Rashid Hussein Said is a Toronto-based journalist and consultant specializing in energy and politics, with a focus on the Middle East.
Supporters of Imran Khan, a former prime minister of Pakistan and leader of the Pakistan Tehreek-e-Insaaf (PTI), celebrated outside a court in Islamabad on July 13 after a court ruling overturned his illegal marriage conviction. Khan remains in jail on charges of inciting riots.Amir Qureshi/Getty Images
Pakistan, the world’s fifth most populous nuclear-armed country, is on the brink of a revolution, or at least a judicial revolution.
Pakistan’s leading army officers have long considered themselves the country’s ultimate saviours and protectors, but as the judiciary begins to assert its power after more than two years of blatant control, the power of a few top military officials to micromanage Pakistan’s political horizon is beginning to be questioned.
Pakistan’s Supreme Court, in an 8-5 majority decision on July 12, declared that imprisoned former prime minister Imran Khan’s party, Pakistan Tehreek-e-Insaf (PTI), is entitled to its fair share of parliamentary seats reserved for women and religious minorities. The ruling overturned an earlier decision by the Election Commission of Pakistan (ECP) to award PTI seats to the military-controlled ruling coalition led by Prime Minister Shehbaz Sharif.
The ruling was a major blow to Sharif and the military, who were denied a two-thirds majority in parliament. “The Supreme Court has overturned a historic fraud against the PTI,” Pakistan’s leading daily newspaper Dawn wrote in an editorial this weekend. “The ruling will hopefully prevent the kind of blatant fraud that characterized the last general election. The government and the establishment must not allow the ruling to be impeded in its implementation.”
“This order condemns the ECP’s actions that have been detrimental to Pakistan’s democratic process,” constitutional law scholar Rida Hossain told Al Jazeera. “Election monitoring bodies have a constitutional obligation to be independent and impartial, but they have acted against a major political party and illegally denied the PTI its right to vote.”
As the Christian Science Monitor reported last month, “It is an open secret in Pakistan that the case against Khan is being pursued by the military leadership, which has long been seen as a puppet of Pakistani politics. The military leadership has historically found a cooperative partner in the higher judiciary, but that relationship has become increasingly strained in recent months as the judiciary has sought to assert its independence.”
This reawakening is not a one-time event but a process, and the recent majority decision of the Supreme Court is just the latest (and perhaps most fatal) blow to the generals’ influence.
The judiciary’s new resolve began to take shape in April when six of the eight judges of the Islamabad High Court penned a joint letter detailing the pressure they faced while hearing cases against Khan and his party. The judges alleged that the powerful Joint Military Intelligence Agency engaged in acts of intimidation and threats, including kidnapping and torturing relatives of judges and installing cameras in their bedrooms. In one case, they said, they were pressured to continue hearing the case against Khan even after a majority had ruled it could not continue.
A few weeks later, the then chief justice of the Lahore High Court took a firm stance against the ECP, which was trying to ensure that the petition by Khan and his party challenging the results of the fraudulent February elections would be heard only by a panel of judges, including retired judges, who would be appointed by the ECP and not accountable to any judicial authority.
Similarly, a lower court judge who was hearing a case against members of Khan’s party following allegations of violence during protests by PTI supporters on May 9, 2023, accused intelligence agencies of trying to coerce him into ruling against the PTI.
Some analysts believe the Supreme Court’s decision was also intended to block the government from securing the two-thirds majority that would allow it to amend the constitution. The government is also believed to be considering extending the term of Pakistan’s current Chief Justice Qazi Faez Isa, whom Khan has accused of being pro-PTI and subservient to the establishment.
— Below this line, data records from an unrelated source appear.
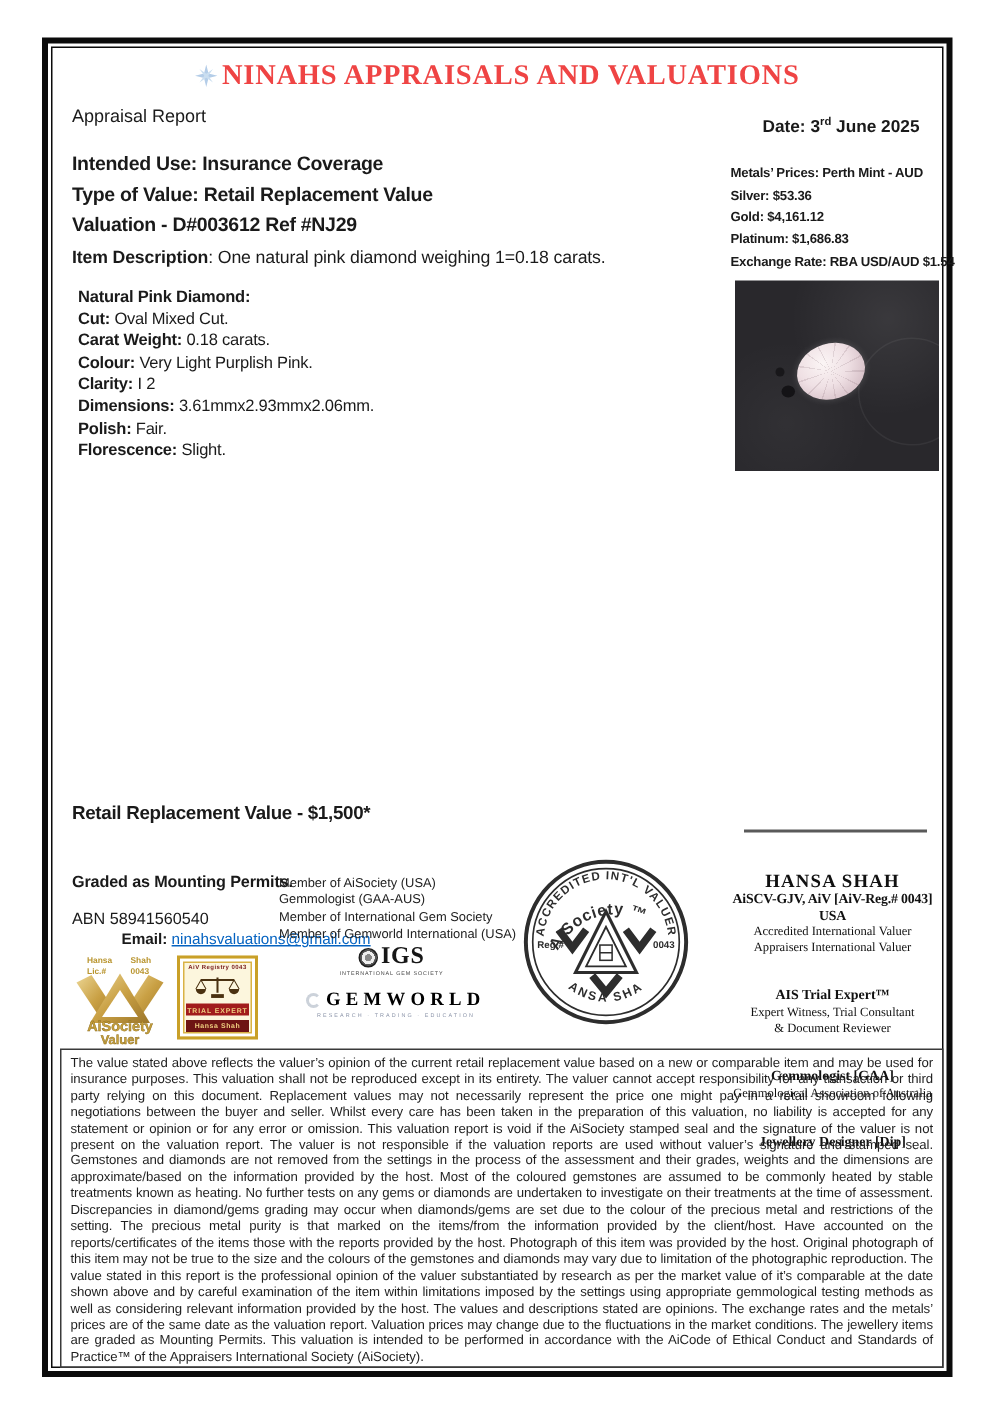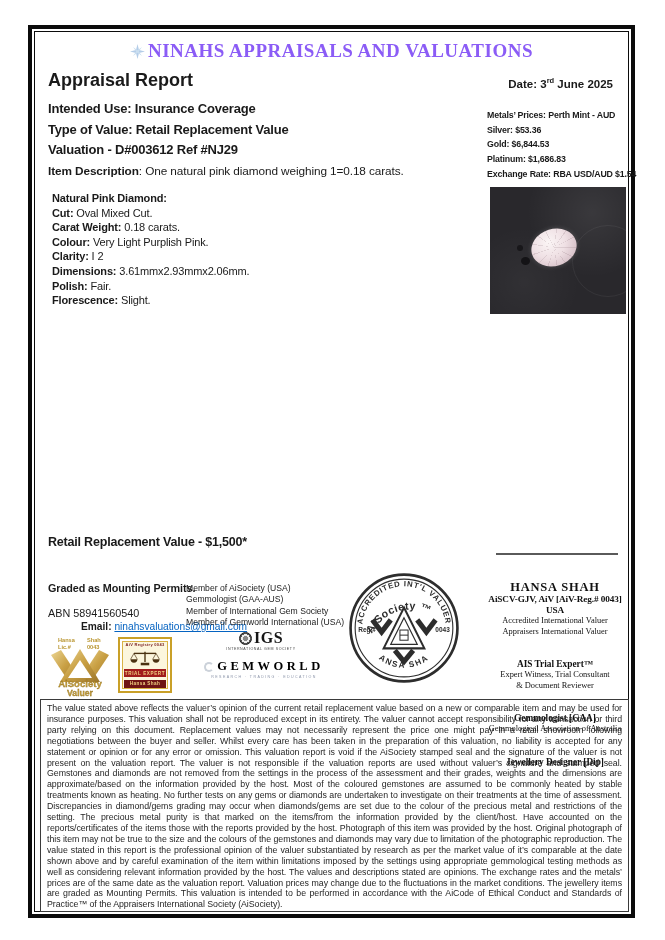--- a/index.html
+++ b/index.html
@@ -14,24 +14,24 @@
     position:absolute;left:28px;top:25px;width:607px;height:893px;
     border:4px solid #0b0b0b;background:#fff;box-sizing:border-box;
   }
   .doc-inner-frame{
     position:absolute;inset:2px;border:1.5px solid #0b0b0b;pointer-events:none;
   }
   
   .org-title{
     position:absolute;left:0;top:11px;width:100%;text-align:center;
     font-family:"Liberation Serif",serif;font-weight:bold;font-size:19px;
-    letter-spacing:.5px;color:#8b5cf6;
+    letter-spacing:.5px;color:#ef4444;
   }
   .org-title svg{vertical-align:-2px;margin-right:3px;}
-  .report-title{position:absolute;left:16px;top:41px;font-size:18px;font-weight:bold;}
+  .report-title{position:absolute;left:16px;top:41px;font-size:12px;font-weight:normal;}
   .report-date{position:absolute;right:18px;top:47px;font-size:11.5px;font-weight:bold;}
   .report-date sup{font-size:7.5px;}
   
   .info-block{position:absolute;left:16px;top:70px;font-size:13px;font-weight:bold;line-height:20.5px;letter-spacing:-.2px;}
   .item-desc{position:absolute;left:16px;top:135px;font-size:11.8px;letter-spacing:-.1px;}
   .diamond-block{position:absolute;left:20px;top:162px;font-size:11px;line-height:14.6px;letter-spacing:-.15px;}
   
   .metals-block{position:absolute;left:455px;top:79px;width:145px;font-size:8.8px;font-weight:bold;line-height:14.7px;letter-spacing:-.15px;white-space:nowrap;}
   
   .photo{
@@ -137,21 +137,21 @@
     <div><span class="b">Colour:</span><span> Very Light Purplish Pink.</span></div>
     <div><span class="b">Clarity:</span><span> I 2</span></div>
     <div><span class="b">Dimensions:</span><span> 3.61mmx2.93mmx2.06mm.</span></div>
     <div><span class="b">Polish:</span><span> Fair.</span></div>
     <div><span class="b">Florescence:</span><span> Slight.</span></div>
   </div>
 
   <div class="metals-block">
     <div>Metals’ Prices: Perth Mint - AUD</div>
     <div>Silver: $53.36</div>
-    <div>Gold: $6,844.53</div>
+    <div>Gold: $4,161.12</div>
     <div>Platinum: $1,686.83</div>
     <div>Exchange Rate: RBA USD/AUD $1.54</div>
   </div>
 
   <div class="photo">
     <div class="scratch"></div>
     <div class="gem-dot1"></div>
     <div class="gem-dot2"></div>
     <div class="gem"></div>
   </div>

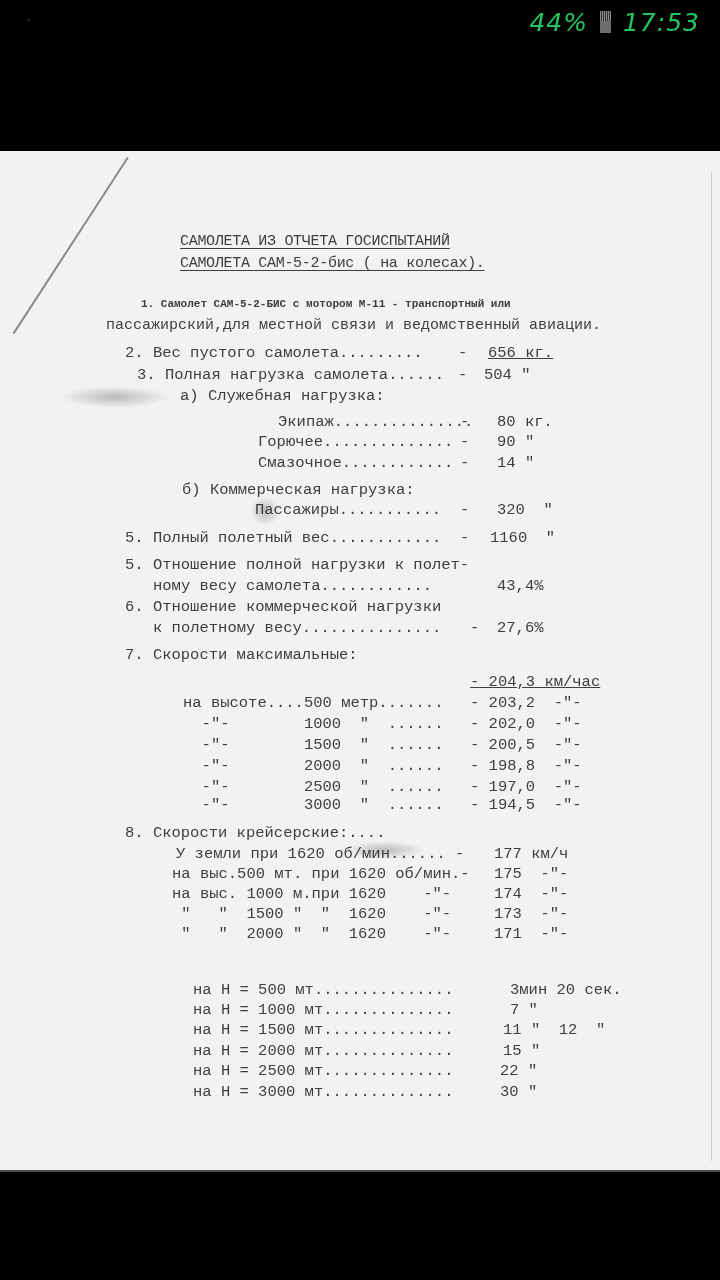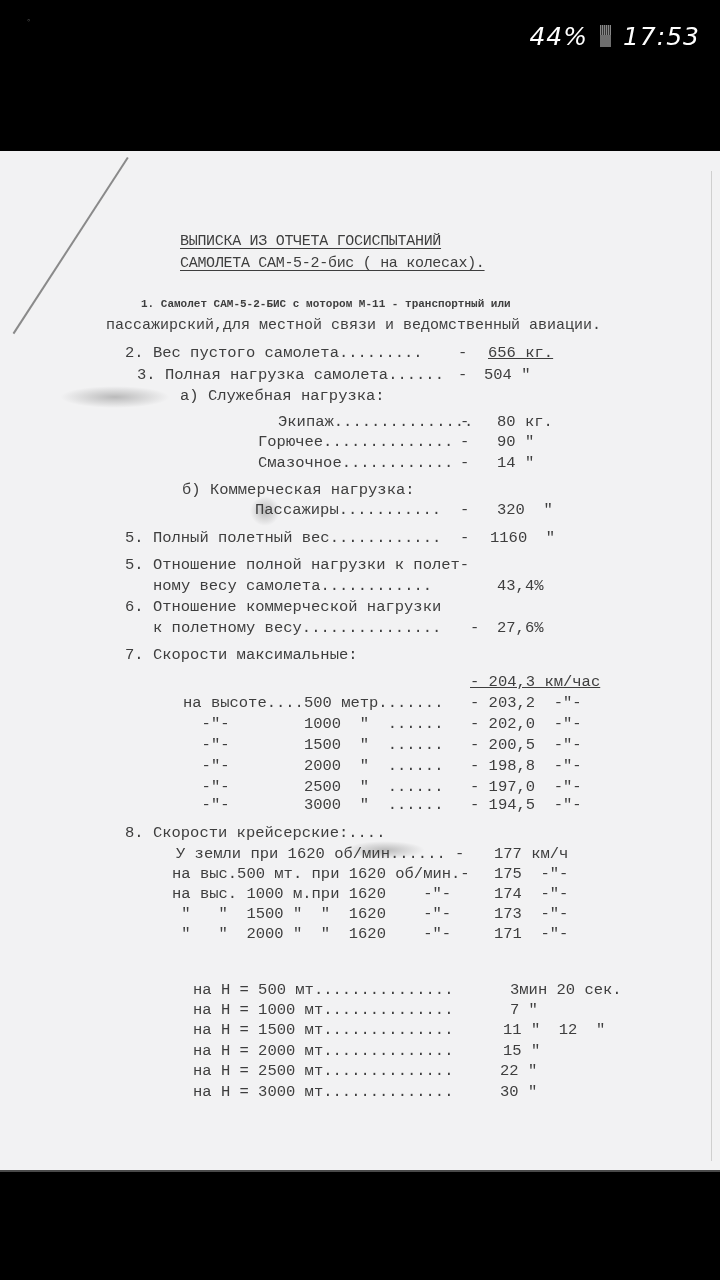--- a/index.html
+++ b/index.html
@@ -1,21 +1,21 @@
 <!DOCTYPE html>
 <html><head>
 <meta charset="utf-8">
 <style>
   html, body { margin:0; padding:0; }
   body { width:720px; height:1280px; background:#000; position:relative; overflow:hidden;
          font-family:"Liberation Mono","DejaVu Sans Mono",monospace; }
   .statusbar { position:absolute; left:0; top:0; width:720px; height:50px; background:#000; }
   .sb-left-icon { position:absolute; left:26px; top:18px; width:6px; height:6px; color:#666; font-size:9px; line-height:6px; }
-  .sb-right { position:absolute; right:20px; top:20px; height:32px; display:flex; align-items:center; gap:8px;
-              color:#ffffff; font-family:"DejaVu Sans",sans-serif; font-size:25px; font-style:italic; letter-spacing:1px; }
+  .sb-right { position:absolute; right:20px; top:6px; height:32px; display:flex; align-items:center; gap:8px;
+              color:#22c55e; font-family:"DejaVu Sans",sans-serif; font-size:25px; font-style:italic; letter-spacing:1px; }
   .battery { width:11px; height:22px; background:#6e6e6e; position:relative; margin:0 4px; }
   .battery::before { content:""; position:absolute; left:0; top:0; width:11px; height:10px;
                      background:repeating-linear-gradient(90deg,#888 0 1px,#333 1px 2px); }
   .page { position:absolute; left:0; top:151px; width:720px; height:1021px;
           background:#f2f2f3; overflow:hidden; }
   .page::after { content:""; position:absolute; right:8px; top:20px; width:1px; height:990px; background:#cfcfcf; }
   .page-bottom-edge { position:absolute; left:0; top:1019px; width:720px; height:3px; background:#4a4a4a; }
   .fold-line { position:absolute; left:0; top:0; width:2px; height:200px; background:#8a8a8a;
                transform-origin:0 0; }
   .doc { position:absolute; left:0; top:0; width:720px; height:1021px; color:#3e3e3e; font-size:15.5px; }
@@ -36,21 +36,21 @@
   </div>
 </div>
 
 <div class="page">
   <div class="fold-line" style="left:127px; top:6px; transform:rotate(33deg); height:210px;"></div>
   <div class="smudge" style="left:60px; top:235px; width:110px; height:22px;"></div>
   <div class="smudge" style="left:250px; top:345px; width:30px; height:30px;"></div>
   <div class="smudge" style="left:345px; top:690px; width:80px; height:18px;"></div>
 
   <div class="doc">
-    <div class="line title" style="left:180px; top:82px;">ВЫПИСКА ИЗ ОТЧЕТА ГОСИСПЫТАНИЙ</div>
+    <div class="line title" style="left:180px; top:82px;">САМОЛЕТА ИЗ ОТЧЕТА ГОСИСПЫТАНИЙ</div>
     <div class="line title" style="left:180px; top:104px;">САМОЛЕТА САМ-5-2-бис ( на колесах).</div>
 
     <div class="line bold" style="left:141px; top:144px; font-size:11px;">1. Самолет САМ-5-2-БИС с мотором М-11 - транспортный или</div>
     <div class="line" style="left:106px; top:166px; font-size:15px;">пассажирский,для местной связи и ведомственный авиации.</div>
 
     <div class="line" style="left:125px; top:193px;">2. Вес пустого самолета.........</div>
     <div class="line" style="left:458px; top:193px;">-</div>
     <div class="line" style="left:488px; top:193px;text-decoration:underline;">656 кг.</div>
 
     <div class="line" style="left:137px; top:215px;">3. Полная нагрузка самолета......</div>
These amendments have been blocked but big questions remain: When will the jailed former prime minister be released? When will the true will of the Pakistani people be reflected in Parliament? And with the government announcing an appeal against the Supreme Court verdict and plans to completely ban the PTI for accepting foreign funds and orchestrating riots, will the verdict be upheld?
The results of these questions will determine who rules Pakistan — and whether it will be by ballot or by bullet.